Na avaliação da vereadora, a operação passou por análises técnicas e financeiras e somente seria autorizada caso o município demonstrasse capacidade para cumprir os pagamentos.

O vereador Gilmarzão (Podemos) reconheceu que os valores envolvidos podem causar preocupação, mas afirmou que decidiu votar favoravelmente por entender que o interesse da população deve estar acima das disputas políticas.

"Eu entendo que a população não pode perecer por causa de política. Tem hora que a gente tem que sair um pouco da política e olhar para a população", afirmou.

Gilmarzão disse ainda que estava dando um voto de confiança à prefeita Meiri Catelani e pediu que ela honre "não somente os votos favoráveis da Casa, mas de toda a população" e "faça acontecer esse hospital".

Os argumentos contrários

Entre os vereadores que votaram contra, os principais questionamentos envolveram a segurança jurídica da operação de crédito, a capacidade financeira do município e a prioridade dada ao projeto.

O vereador Diego Rodrigues (PSD) afirmou que identificou falhas técnicas na proposta.

"Eu me posiciono contra o projeto porque pra mim, tecnicamente, o projeto tem falhas, a própria Caixa já alertou", declarou.

O vereador fazia referência a um e-mail anexado ao projeto em que a Caixa Econômica Federal aponta o caráter inédito da operação pretendida pela Prefeitura, por reunir recursos das linhas FIIS e FINISA.

O vereador Laércio Pereira (PSD) afirmou que seu voto não era contrário à construção do hospital, mas à forma como o processo foi conduzido.

Segundo ele, "o município não vai dar conta de pagar" o financiamento e já enfrenta dificuldades para cumprir outras obrigações.

O vereador Marinho Imada (MDB) concentrou sua manifestação no custo da operação de crédito.

"R$ 25 milhões que vão ser adquiridos [em crédito] para o nosso hospital e dos R$ 40 milhões que vão ser pagos. É quase R$ 16 milhões de juros e parcelas de quase R$ 700 mil", afirmou.

Já o vereador Orlandinho (PL) questionou o modelo da futura unidade e a forma como o projeto foi colocado em votação.

"Isso não vai ser hospital, vai ser um posto de saúde maior. [...] Isso não era pra estar sendo votado da forma que está sendo votado", declarou.

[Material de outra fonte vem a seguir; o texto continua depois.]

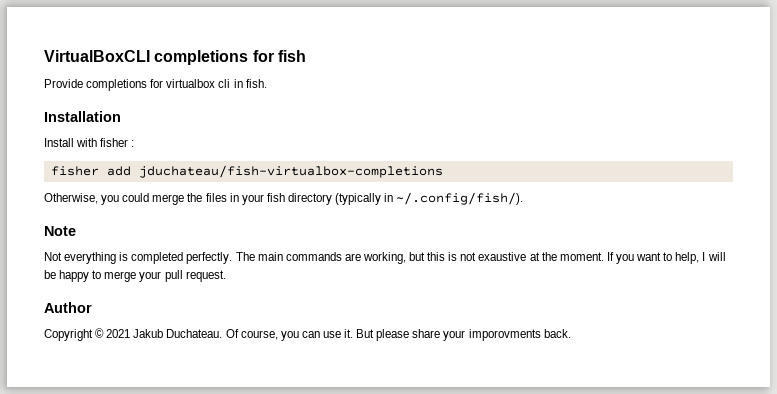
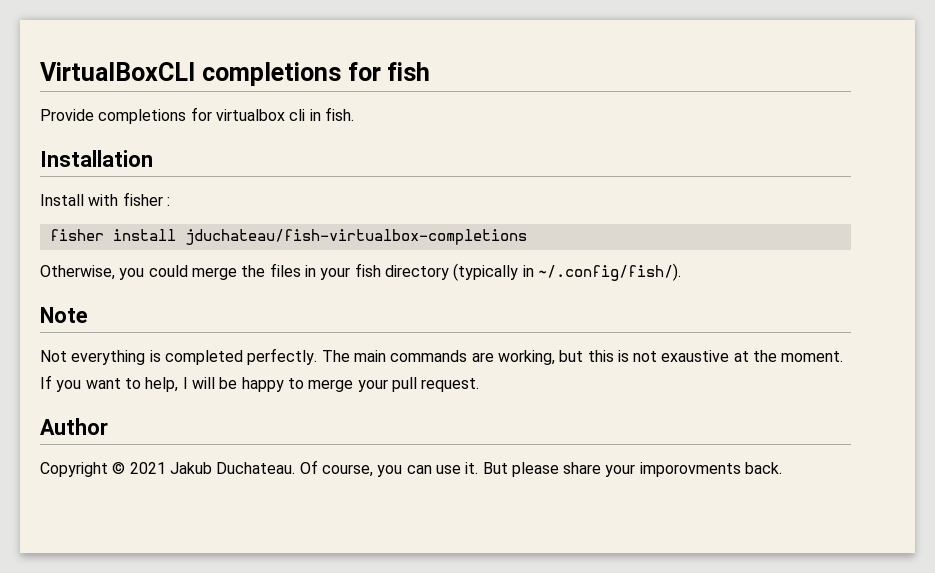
- fisher add jduchateau/fish-virtualbox-completions
+ fisher install jduchateau/fish-virtualbox-completions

Durante o debate, o vereador também classificou como "absurdo" o financiamento prever 24 meses de carência. Na avaliação dele, o município deveria priorizar outras demandas da área da saúde, como a inauguração da unidade construída no bairro Menezes 4, antes de assumir uma operação de crédito.

Após a votação, vereadores também discutiram a participação da presidente da Câmara, Fabrícia Caldeira (Republicanos), no processo de votação. Situação e oposição apresentaram interpretações diferentes sobre um dispositivo do Regimento Interno referente ao voto do presidente da Casa. Após manifestação do assessor jurídico, Airton Rego, foi mantido o entendimento de que o voto da presidente era válido, permanecendo inalterado o resultado da votação.

Com a aprovação pela Câmara, a Prefeitura poderá dar continuidade aos trâmites necessários para formalizar a operação de crédito junto à Caixa Econômica Federal. Somente após a conclusão dessas etapas administrativas e financeiras será possível avançar para as fases seguintes do projeto, incluindo a licitação e a construção do futuro Hospital Municipal de Bady Bassitt.